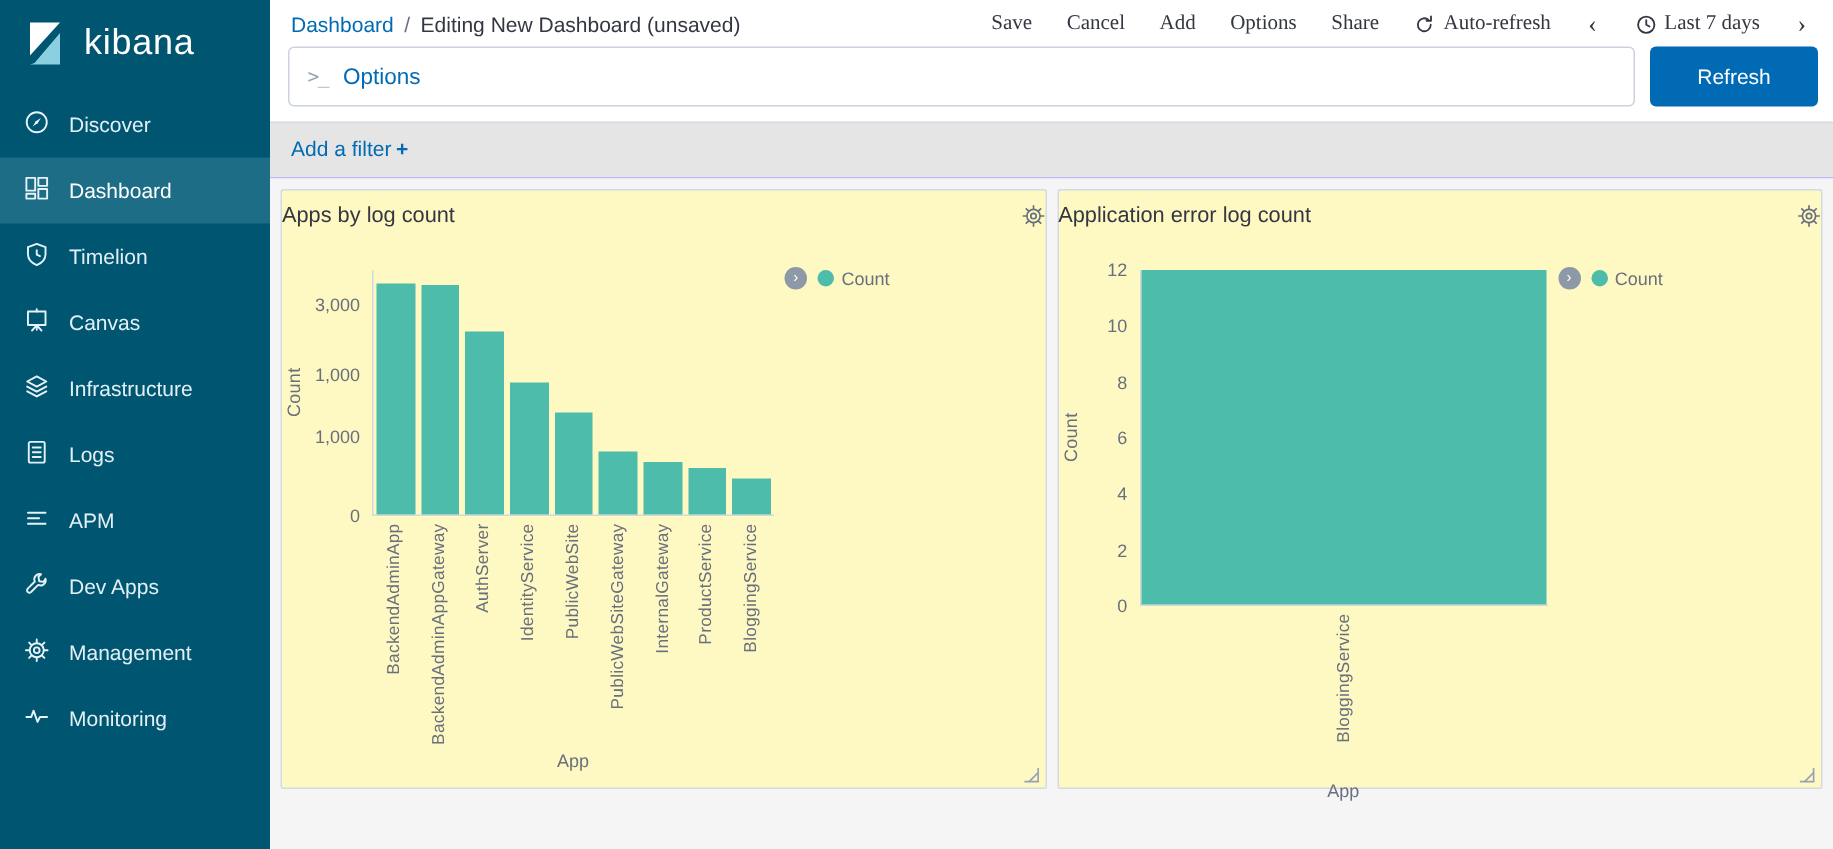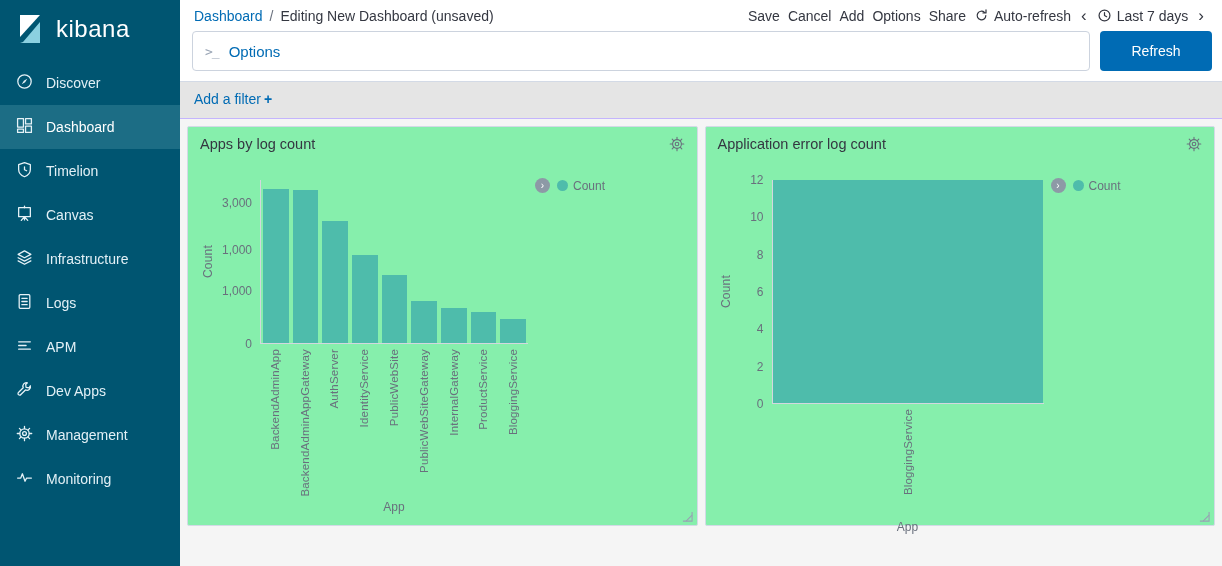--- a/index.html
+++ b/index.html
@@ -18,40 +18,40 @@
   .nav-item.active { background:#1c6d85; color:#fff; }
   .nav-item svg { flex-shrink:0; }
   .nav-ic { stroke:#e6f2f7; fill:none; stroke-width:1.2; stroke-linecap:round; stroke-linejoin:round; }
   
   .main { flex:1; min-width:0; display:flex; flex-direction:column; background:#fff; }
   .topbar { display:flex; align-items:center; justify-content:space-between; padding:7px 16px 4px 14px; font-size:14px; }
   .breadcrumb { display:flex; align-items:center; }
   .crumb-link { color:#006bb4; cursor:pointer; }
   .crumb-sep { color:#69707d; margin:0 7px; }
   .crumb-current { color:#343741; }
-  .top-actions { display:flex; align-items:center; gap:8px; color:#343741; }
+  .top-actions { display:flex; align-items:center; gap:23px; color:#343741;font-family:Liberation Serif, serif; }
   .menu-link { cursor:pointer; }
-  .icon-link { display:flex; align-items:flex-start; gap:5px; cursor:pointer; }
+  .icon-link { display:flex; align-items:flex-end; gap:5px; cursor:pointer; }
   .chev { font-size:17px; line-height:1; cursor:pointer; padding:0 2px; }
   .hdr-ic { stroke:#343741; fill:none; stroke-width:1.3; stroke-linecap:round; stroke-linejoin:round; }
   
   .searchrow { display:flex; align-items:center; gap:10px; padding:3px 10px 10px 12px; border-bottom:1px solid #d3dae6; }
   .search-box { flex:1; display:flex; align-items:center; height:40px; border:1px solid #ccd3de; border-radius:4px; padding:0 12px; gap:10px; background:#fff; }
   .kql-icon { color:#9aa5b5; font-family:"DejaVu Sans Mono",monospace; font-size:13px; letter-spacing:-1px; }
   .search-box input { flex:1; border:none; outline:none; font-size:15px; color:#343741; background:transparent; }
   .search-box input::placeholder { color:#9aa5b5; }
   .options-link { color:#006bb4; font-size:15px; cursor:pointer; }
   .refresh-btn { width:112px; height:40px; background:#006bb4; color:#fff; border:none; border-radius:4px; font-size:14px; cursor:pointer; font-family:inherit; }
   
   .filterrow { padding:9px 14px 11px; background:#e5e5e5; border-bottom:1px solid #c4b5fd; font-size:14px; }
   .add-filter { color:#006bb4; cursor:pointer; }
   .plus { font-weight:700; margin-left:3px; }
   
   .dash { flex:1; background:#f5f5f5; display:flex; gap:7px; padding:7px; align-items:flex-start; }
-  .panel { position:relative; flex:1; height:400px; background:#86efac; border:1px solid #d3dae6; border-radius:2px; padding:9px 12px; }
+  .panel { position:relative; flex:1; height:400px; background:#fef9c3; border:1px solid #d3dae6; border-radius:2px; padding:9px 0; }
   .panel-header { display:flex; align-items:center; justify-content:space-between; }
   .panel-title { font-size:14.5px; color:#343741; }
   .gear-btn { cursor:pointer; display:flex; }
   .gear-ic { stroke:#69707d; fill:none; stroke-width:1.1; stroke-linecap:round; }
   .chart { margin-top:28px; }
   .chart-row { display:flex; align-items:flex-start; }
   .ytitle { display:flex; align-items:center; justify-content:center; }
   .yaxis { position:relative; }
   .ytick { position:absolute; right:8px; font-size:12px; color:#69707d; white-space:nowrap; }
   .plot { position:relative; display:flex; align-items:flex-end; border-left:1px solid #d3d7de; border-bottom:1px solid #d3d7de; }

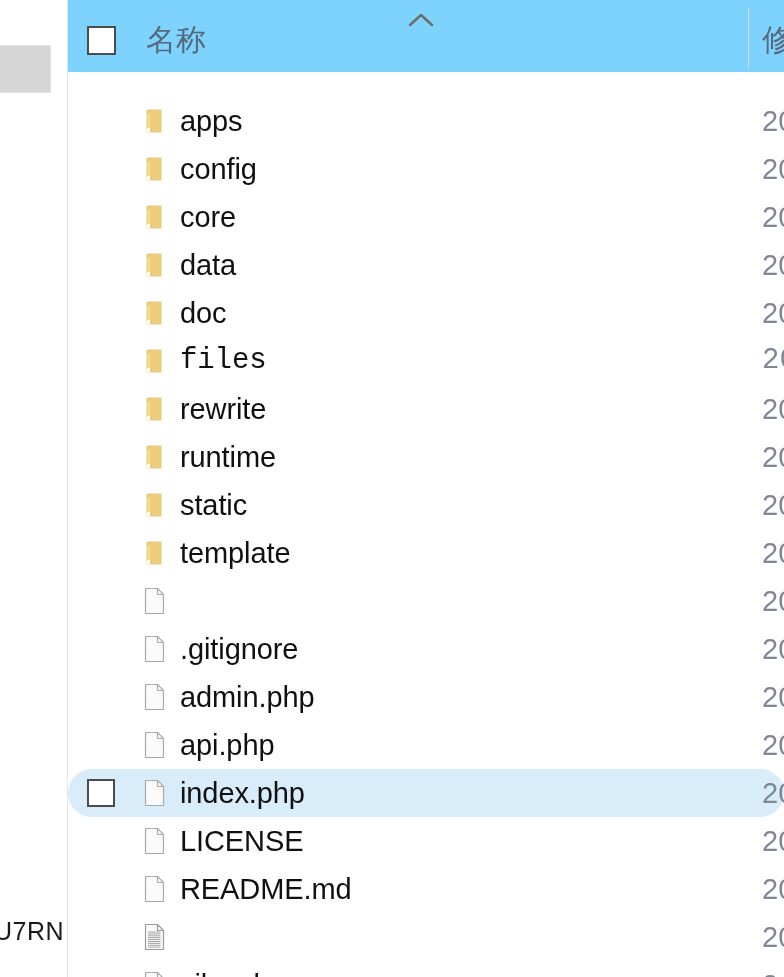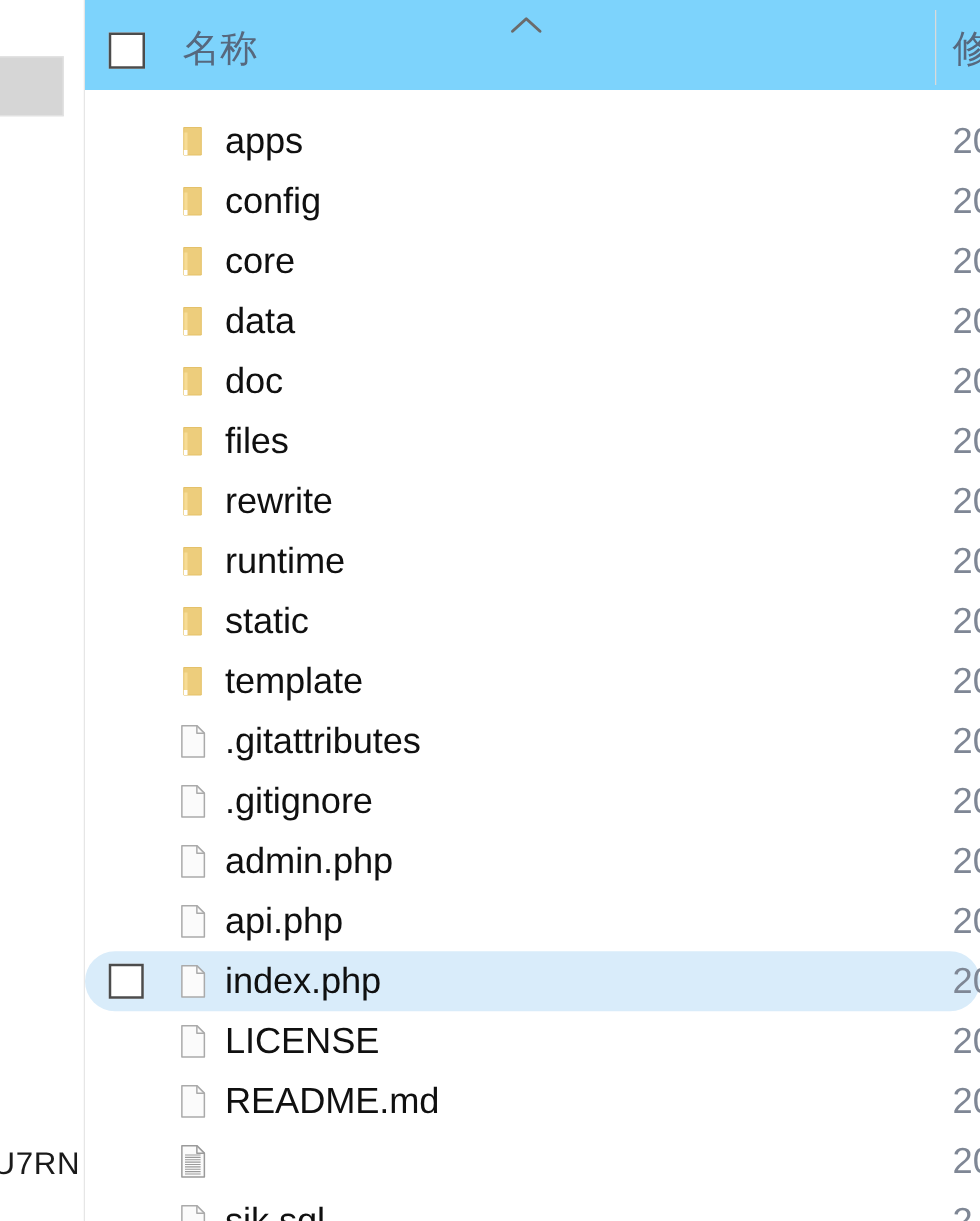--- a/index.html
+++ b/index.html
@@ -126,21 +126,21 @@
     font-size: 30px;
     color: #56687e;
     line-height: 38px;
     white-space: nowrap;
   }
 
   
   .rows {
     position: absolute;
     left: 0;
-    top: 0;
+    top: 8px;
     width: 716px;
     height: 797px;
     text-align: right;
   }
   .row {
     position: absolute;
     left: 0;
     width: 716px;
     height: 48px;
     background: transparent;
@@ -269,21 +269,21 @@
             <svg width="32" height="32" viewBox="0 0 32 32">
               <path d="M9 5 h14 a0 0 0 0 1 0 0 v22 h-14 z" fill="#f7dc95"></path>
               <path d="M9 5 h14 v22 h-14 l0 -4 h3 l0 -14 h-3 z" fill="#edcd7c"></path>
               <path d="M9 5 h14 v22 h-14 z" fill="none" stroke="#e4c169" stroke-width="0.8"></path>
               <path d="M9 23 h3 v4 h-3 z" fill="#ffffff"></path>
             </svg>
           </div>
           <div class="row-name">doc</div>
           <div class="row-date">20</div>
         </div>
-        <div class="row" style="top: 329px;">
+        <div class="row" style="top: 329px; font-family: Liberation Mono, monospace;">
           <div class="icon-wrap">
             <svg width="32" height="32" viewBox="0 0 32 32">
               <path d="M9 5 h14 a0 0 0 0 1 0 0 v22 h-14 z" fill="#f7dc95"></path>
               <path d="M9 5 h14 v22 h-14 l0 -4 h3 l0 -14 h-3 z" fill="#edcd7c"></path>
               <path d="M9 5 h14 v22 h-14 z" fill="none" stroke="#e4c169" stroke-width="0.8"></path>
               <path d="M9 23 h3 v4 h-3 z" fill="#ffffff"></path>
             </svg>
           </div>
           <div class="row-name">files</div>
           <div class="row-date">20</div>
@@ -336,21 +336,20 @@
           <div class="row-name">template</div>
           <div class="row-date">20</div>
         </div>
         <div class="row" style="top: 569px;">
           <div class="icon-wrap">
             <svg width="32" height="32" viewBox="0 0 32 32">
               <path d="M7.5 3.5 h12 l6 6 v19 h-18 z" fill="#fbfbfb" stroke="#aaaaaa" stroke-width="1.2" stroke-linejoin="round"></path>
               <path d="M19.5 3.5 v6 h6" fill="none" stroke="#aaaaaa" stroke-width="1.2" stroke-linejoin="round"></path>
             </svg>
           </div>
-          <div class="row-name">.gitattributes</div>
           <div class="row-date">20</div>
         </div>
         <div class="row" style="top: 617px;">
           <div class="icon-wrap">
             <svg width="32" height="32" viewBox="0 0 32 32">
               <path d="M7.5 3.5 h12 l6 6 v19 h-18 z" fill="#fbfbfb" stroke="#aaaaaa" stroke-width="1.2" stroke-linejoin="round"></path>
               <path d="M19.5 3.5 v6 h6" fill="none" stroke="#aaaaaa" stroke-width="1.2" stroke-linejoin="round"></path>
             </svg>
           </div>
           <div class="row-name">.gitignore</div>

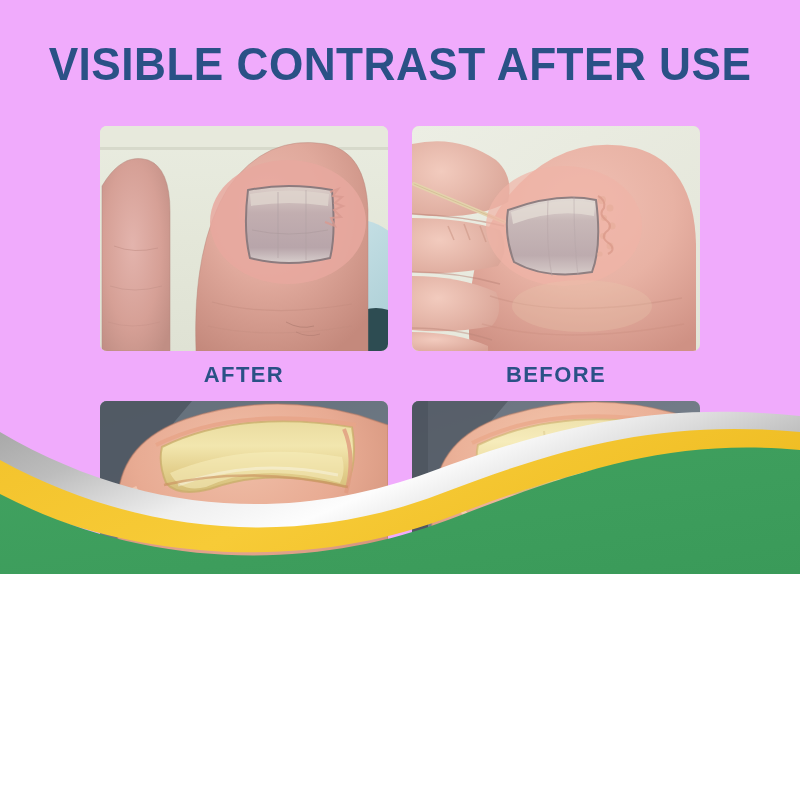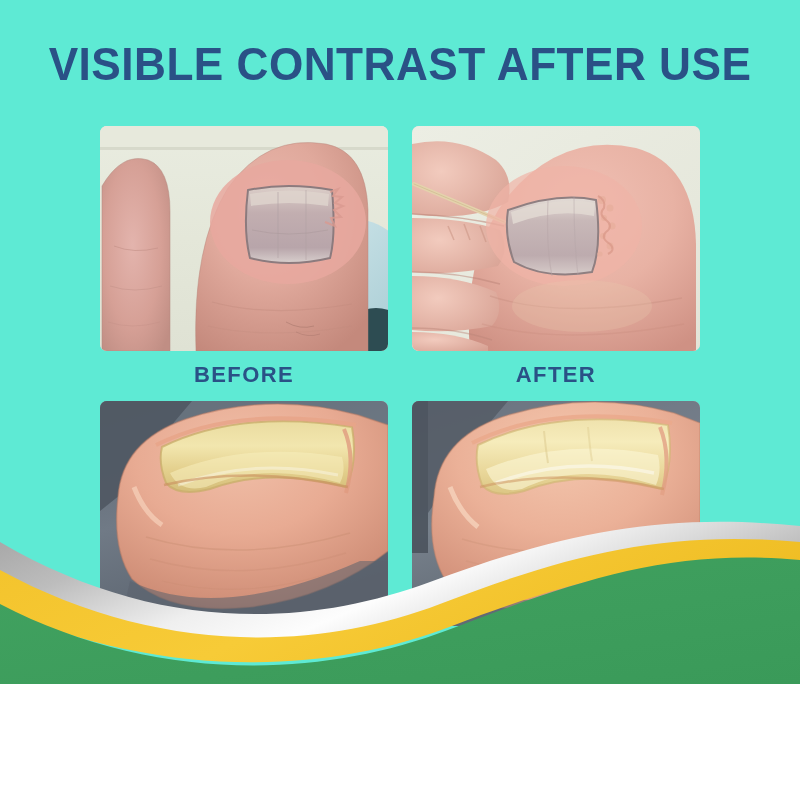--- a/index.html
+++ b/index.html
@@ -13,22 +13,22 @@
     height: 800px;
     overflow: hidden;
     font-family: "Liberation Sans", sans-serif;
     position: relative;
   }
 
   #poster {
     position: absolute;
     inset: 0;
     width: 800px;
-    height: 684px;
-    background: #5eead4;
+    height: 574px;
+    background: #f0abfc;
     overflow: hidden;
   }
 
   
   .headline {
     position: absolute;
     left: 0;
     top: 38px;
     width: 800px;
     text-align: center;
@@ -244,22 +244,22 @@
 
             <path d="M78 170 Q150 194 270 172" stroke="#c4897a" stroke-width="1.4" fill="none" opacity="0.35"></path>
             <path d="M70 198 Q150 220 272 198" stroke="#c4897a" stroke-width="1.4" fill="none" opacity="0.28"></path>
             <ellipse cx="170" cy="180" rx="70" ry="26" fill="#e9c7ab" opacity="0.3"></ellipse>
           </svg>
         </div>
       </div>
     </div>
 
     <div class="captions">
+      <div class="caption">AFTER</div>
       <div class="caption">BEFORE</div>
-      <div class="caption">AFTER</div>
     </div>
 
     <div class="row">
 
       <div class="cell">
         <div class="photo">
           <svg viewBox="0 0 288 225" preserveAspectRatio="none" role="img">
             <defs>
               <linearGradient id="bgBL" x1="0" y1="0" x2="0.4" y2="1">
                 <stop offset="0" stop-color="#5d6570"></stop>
##############################
*ASSIGNMENT*. Leave the pictures out, and restate exactly the lines from the start of the records through the one that contains "stroke:#343741; fill:none; stroke-width:1.3;".

*SOLVED PROBLEM*.
--- a/index.html
+++ b/index.html
@@ -18,40 +18,40 @@
   .nav-item.active { background:#1c6d85; color:#fff; }
   .nav-item svg { flex-shrink:0; }
   .nav-ic { stroke:#e6f2f7; fill:none; stroke-width:1.2; stroke-linecap:round; stroke-linejoin:round; }
   
   .main { flex:1; min-width:0; display:flex; flex-direction:column; background:#fff; }
   .topbar { display:flex; align-items:center; justify-content:space-between; padding:7px 16px 4px 14px; font-size:14px; }
   .breadcrumb { display:flex; align-items:center; }
   .crumb-link { color:#006bb4; cursor:pointer; }
   .crumb-sep { color:#69707d; margin:0 7px; }
   .crumb-current { color:#343741; }
-  .top-actions { display:flex; align-items:center; gap:8px; color:#343741; }
+  .top-actions { display:flex; align-items:center; gap:23px; color:#343741;font-family:Liberation Serif, serif; }
   .menu-link { cursor:pointer; }
-  .icon-link { display:flex; align-items:flex-start; gap:5px; cursor:pointer; }
+  .icon-link { display:flex; align-items:flex-end; gap:5px; cursor:pointer; }
   .chev { font-size:17px; line-height:1; cursor:pointer; padding:0 2px; }
   .hdr-ic { stroke:#343741; fill:none; stroke-width:1.3; stroke-linecap:round; stroke-linejoin:round; }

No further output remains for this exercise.